Work required:
Where the string "cars" appears in a line of the material below, copy that line.

Given records:
--------------------------------------------------

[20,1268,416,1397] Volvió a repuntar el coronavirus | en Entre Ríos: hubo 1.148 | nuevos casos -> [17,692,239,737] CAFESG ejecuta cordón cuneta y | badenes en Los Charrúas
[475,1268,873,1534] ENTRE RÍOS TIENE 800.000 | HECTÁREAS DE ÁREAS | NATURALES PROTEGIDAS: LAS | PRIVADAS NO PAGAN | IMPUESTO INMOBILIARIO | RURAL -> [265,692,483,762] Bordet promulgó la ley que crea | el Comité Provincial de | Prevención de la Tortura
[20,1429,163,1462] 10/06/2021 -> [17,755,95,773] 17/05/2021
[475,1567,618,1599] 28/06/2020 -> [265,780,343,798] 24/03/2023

--------------------------------------------------

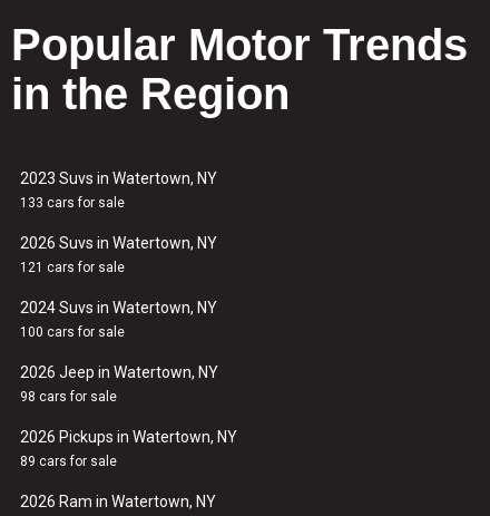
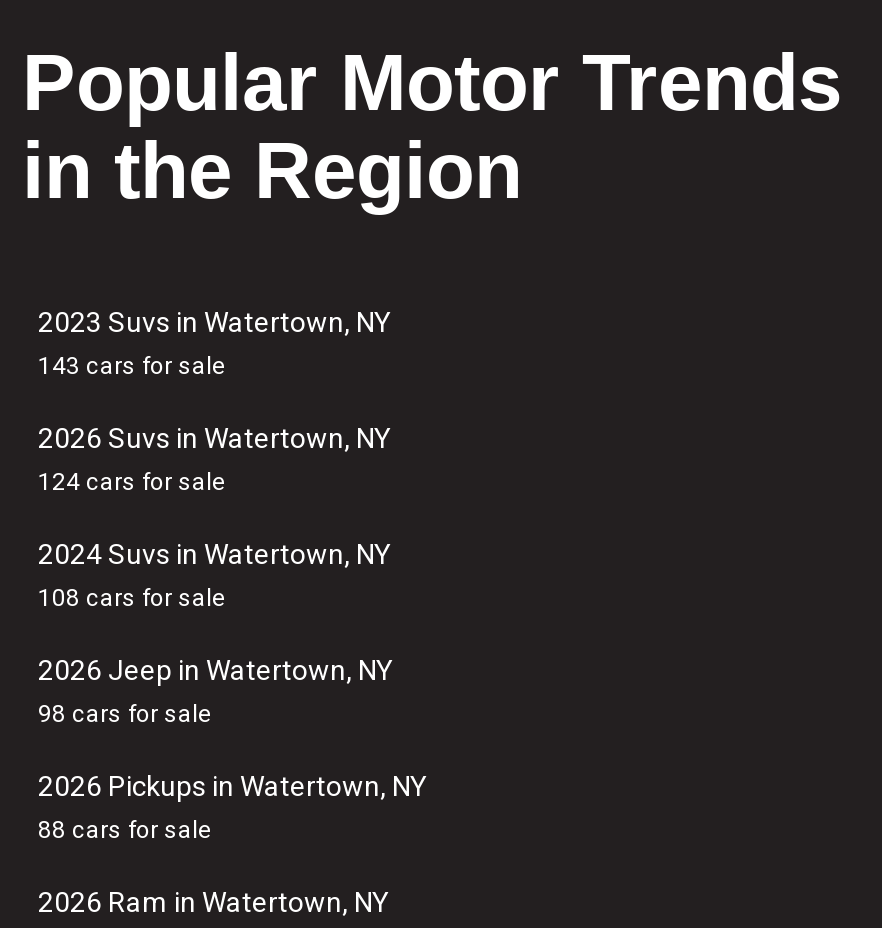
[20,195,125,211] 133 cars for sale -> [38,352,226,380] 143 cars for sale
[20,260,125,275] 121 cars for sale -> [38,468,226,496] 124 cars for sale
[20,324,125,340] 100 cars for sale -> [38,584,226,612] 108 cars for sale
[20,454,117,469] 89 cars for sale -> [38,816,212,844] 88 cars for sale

--------------------------------------------------

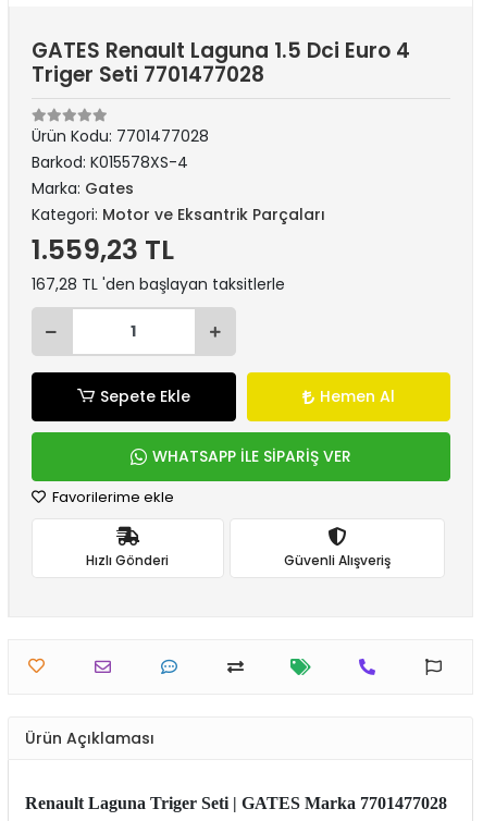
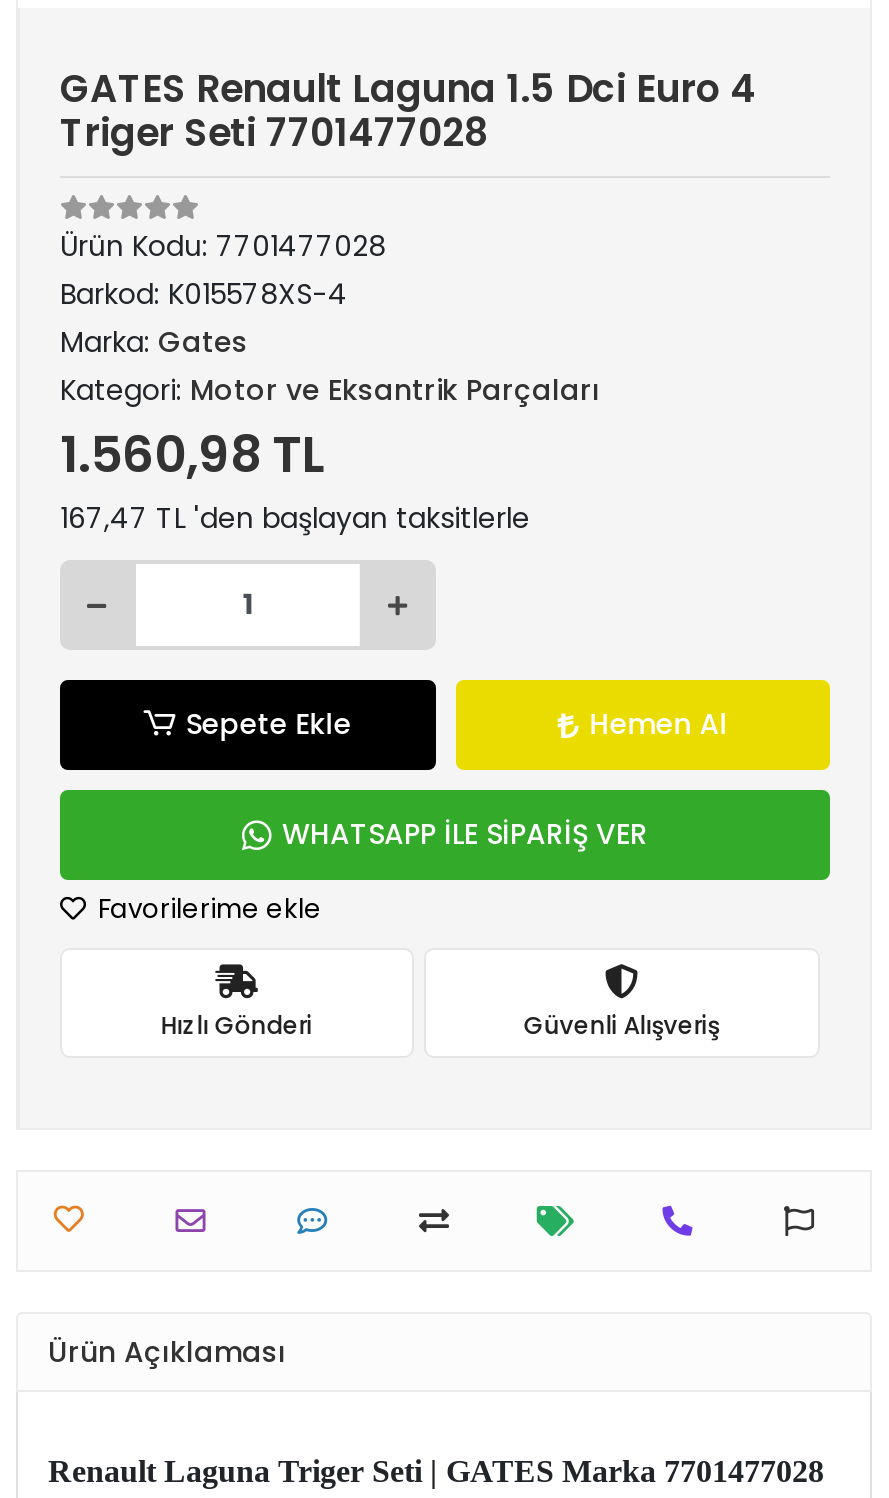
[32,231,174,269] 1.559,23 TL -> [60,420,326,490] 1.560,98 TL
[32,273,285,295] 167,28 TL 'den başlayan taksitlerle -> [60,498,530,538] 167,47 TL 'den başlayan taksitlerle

--------------------------------------------------

Answer section:
[20,195,125,211] 133 cars for sale -> [38,352,226,380] 143 cars for sale
[20,260,125,275] 121 cars for sale -> [38,468,226,496] 124 cars for sale
[20,324,125,340] 100 cars for sale -> [38,584,226,612] 108 cars for sale
[20,454,117,469] 89 cars for sale -> [38,816,212,844] 88 cars for sale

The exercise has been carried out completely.